Yukarıda da belirtildiği şekilde obezite, insan yaşamını büyük ölçüde etkileyen ve birçok hastalığın oluşumunda birincil risk faktörü olarak rol oynayan, bu nedenle mutlaka tedavi edilmesi gereken bir sağlık sorunudur. Obezlerde mortalite (ölüm) oranı, diyete dayanan zayıflama yöntemleri ile tedavi sürecini kaldırabilecek durumda olduğunda zayıflama, diyetisyen tarafından kişiye özgü şekilde hazırlanmış bir beslenme planı ile programlı olarak gerçekleştirilmelidir.
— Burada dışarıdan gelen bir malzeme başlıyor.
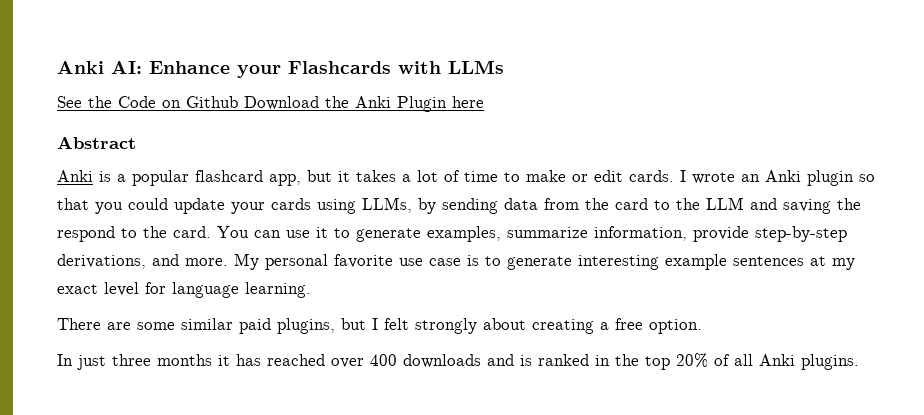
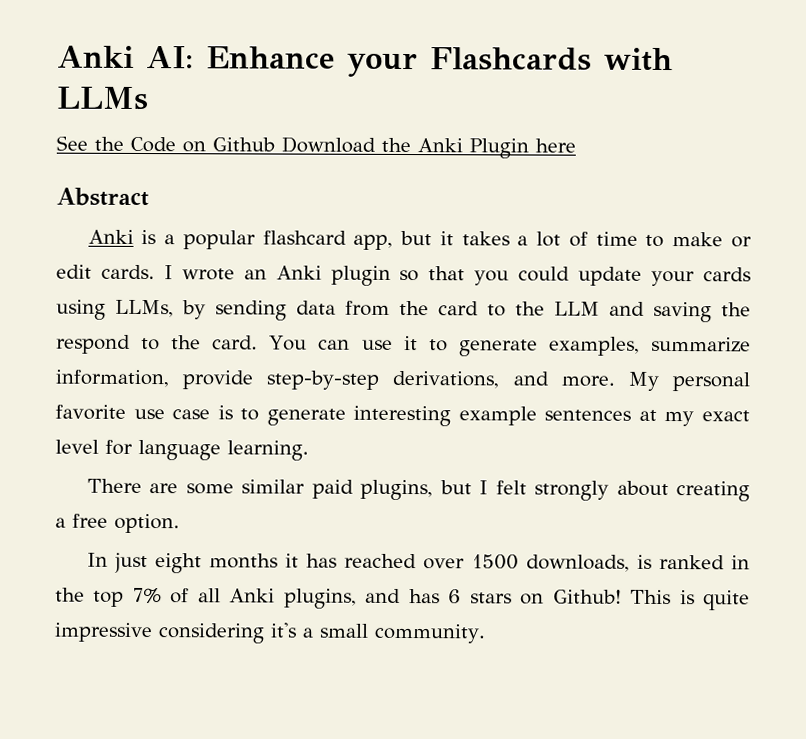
- In just three months it has reached over 400 downloads and is ranked in the top 20% of all Anki plugins.
+ In just eight months it has reached over 1500 downloads, is ranked in the top 7% of all Anki plugins, and has 6 stars on Github! This is quite impressive considering it's a small community.

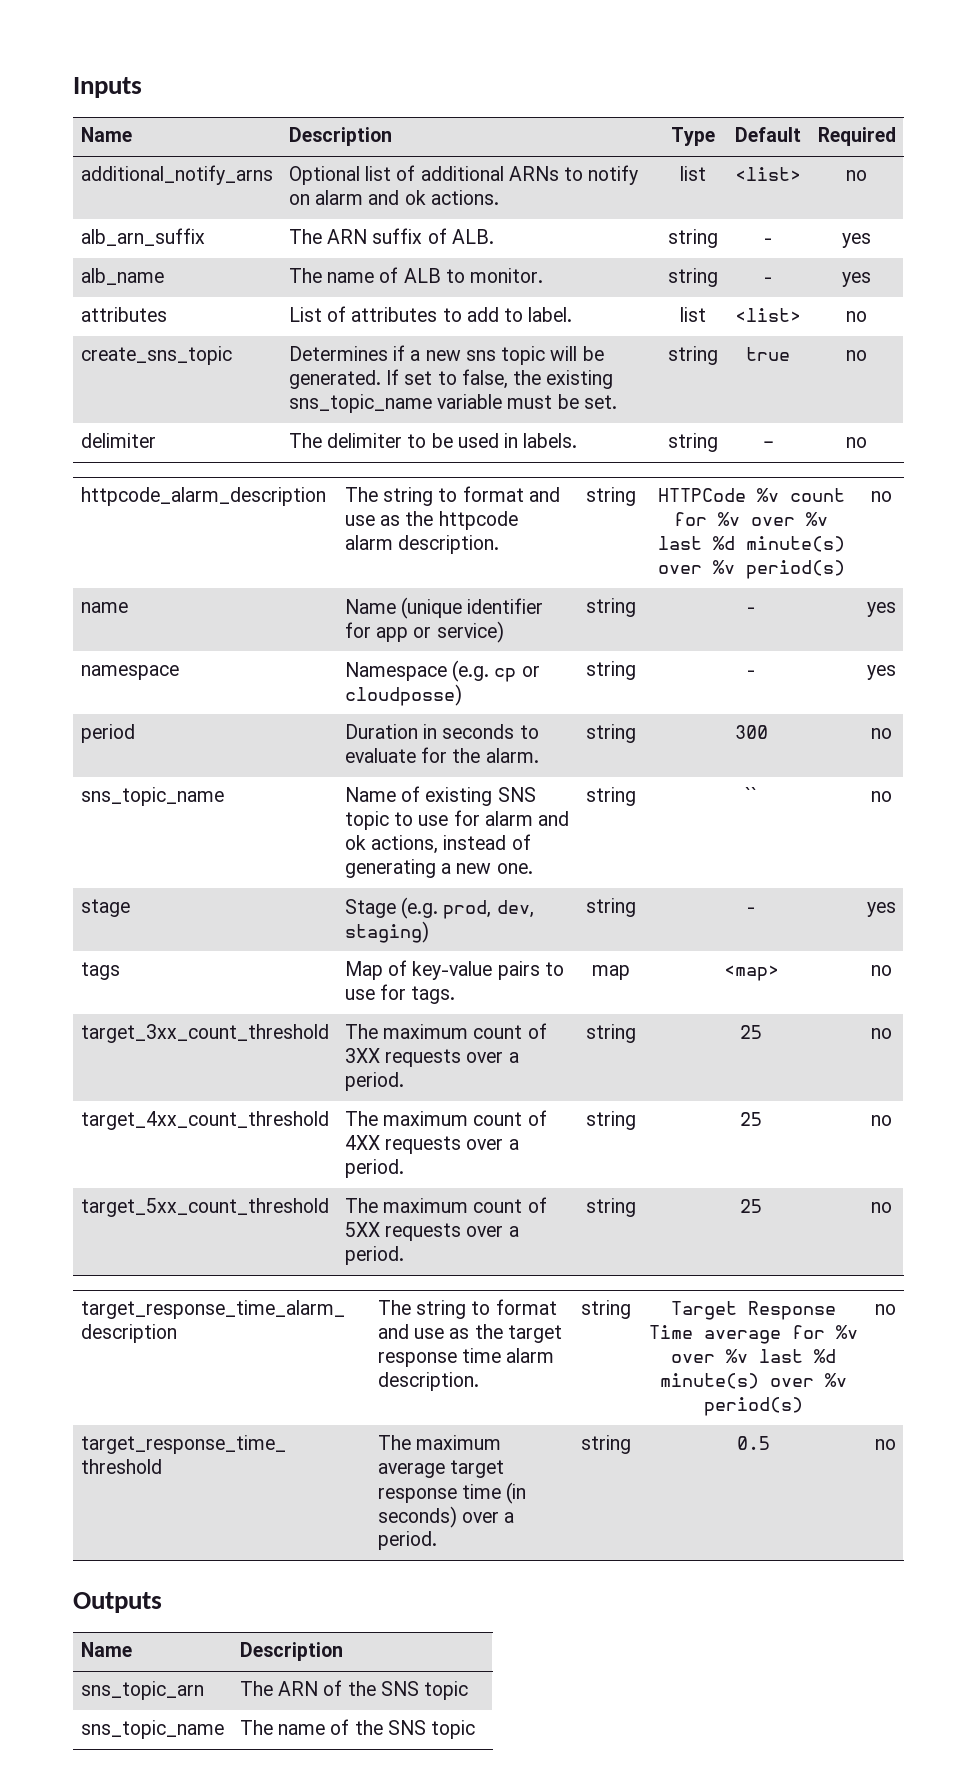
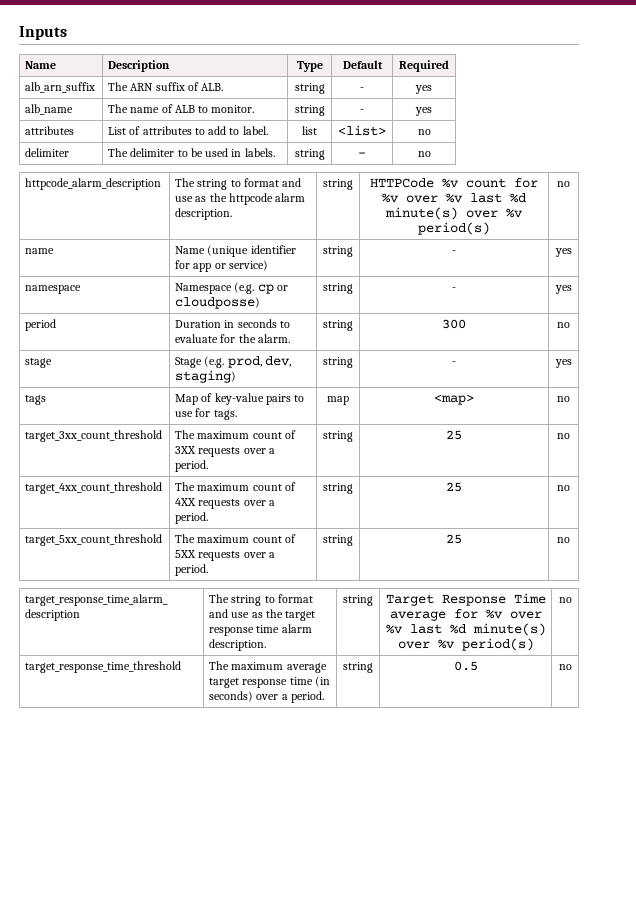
- additional_notify_arns | Optional list of additional ARNs to notify on alarm and ok actions. | list | <list> | no
- create_sns_topic | Determines if a new sns topic will be generated. If set to false, the existing sns_topic_name variable must be set. | string | true | no
- sns_topic_name | Name of existing SNS topic to use for alarm and ok actions, instead of generating a new one. | string | `` | no
- Outputs
- Name | Description
- sns_topic_arn | The ARN of the SNS topic
- sns_topic_name | The name of the SNS topic

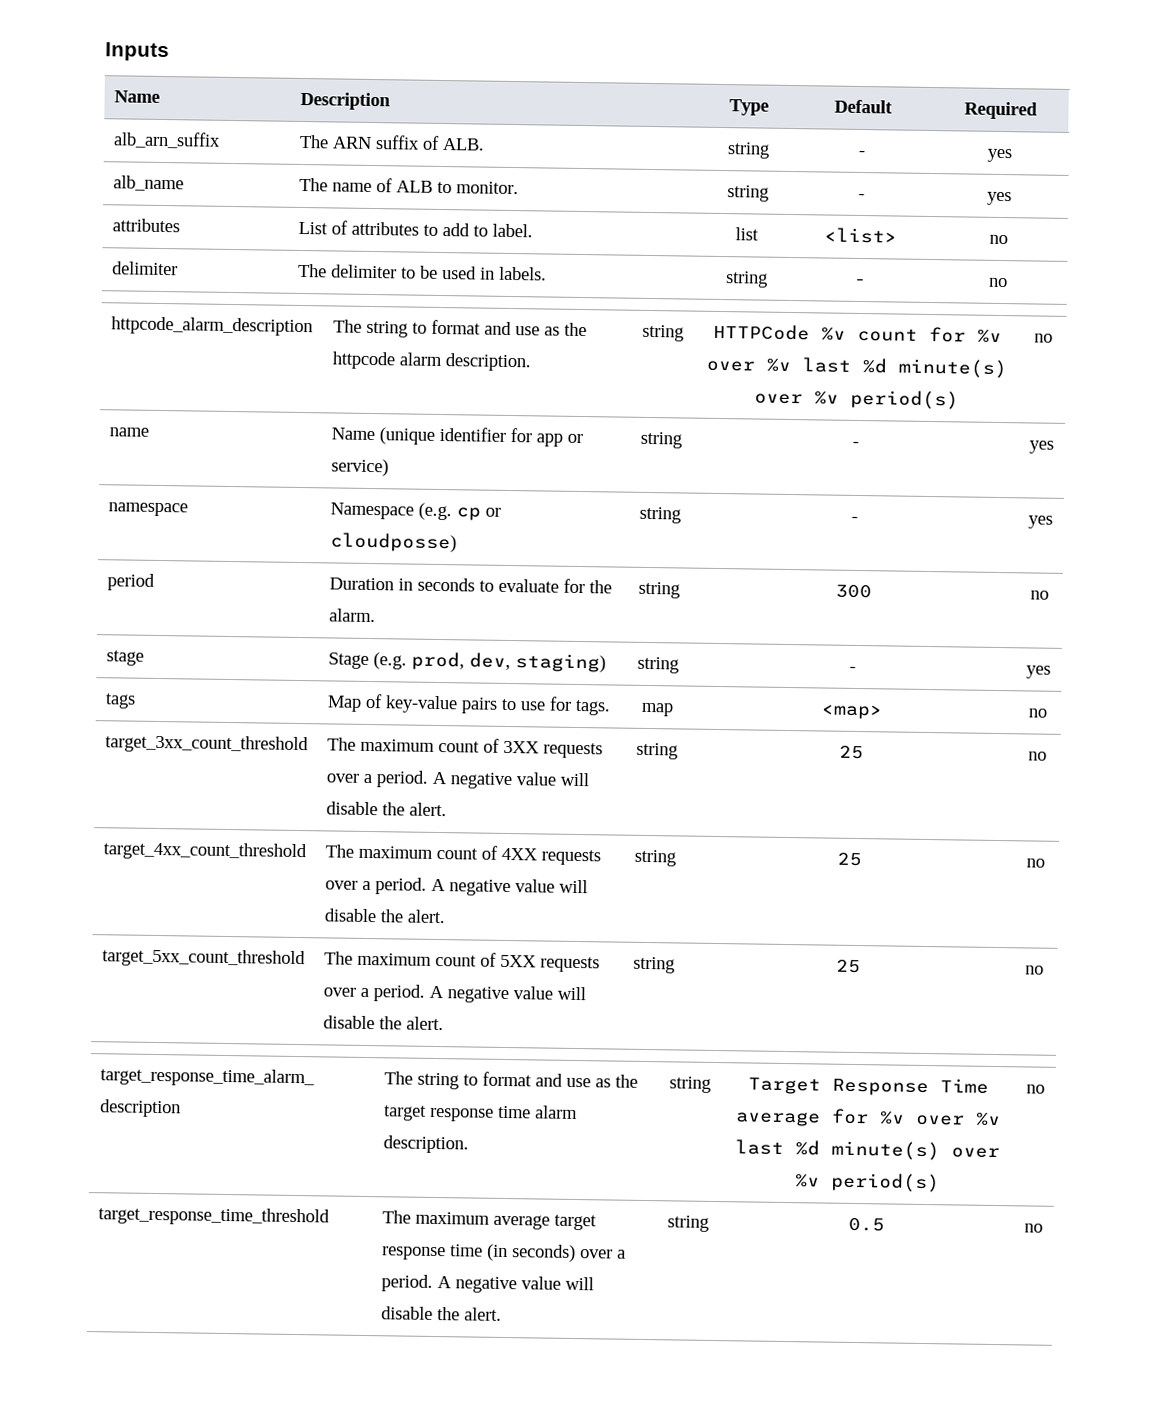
- target_3xx_count_threshold | The maximum count of 3XX requests over a period. | string | 25 | no
+ target_3xx_count_threshold | The maximum count of 3XX requests over a period. A negative value will disable the alert. | string | 25 | no
- target_4xx_count_threshold | The maximum count of 4XX requests over a period. | string | 25 | no
+ target_4xx_count_threshold | The maximum count of 4XX requests over a period. A negative value will disable the alert. | string | 25 | no
- target_5xx_count_threshold | The maximum count of 5XX requests over a period. | string | 25 | no
+ target_5xx_count_threshold | The maximum count of 5XX requests over a period. A negative value will disable the alert. | string | 25 | no
- target_response_time_threshold | The maximum average target response time (in seconds) over a period. | string | 0.5 | no
+ target_response_time_threshold | The maximum average target response time (in seconds) over a period. A negative value will disable the alert. | string | 0.5 | no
Fakat obezite çok ileri düzeyde ve yaşamı tehdit edecek boyutta ciddi komplikasyonlara yol açmış ise obezite cerrahisi şeklinde adlandırılan birtakım tedavi yöntemlerine başvurulması gerekebilir. Gastrik bypass, tüp mide ameliyatı, mide küçültme ameliyatı gibi bu yöntemlerin nasıl ve hangi durumlarda uygulanacağına obezite cerrahisi uzmanı tarafından yapılan detaylı muayene ışığında karar verilmelidir.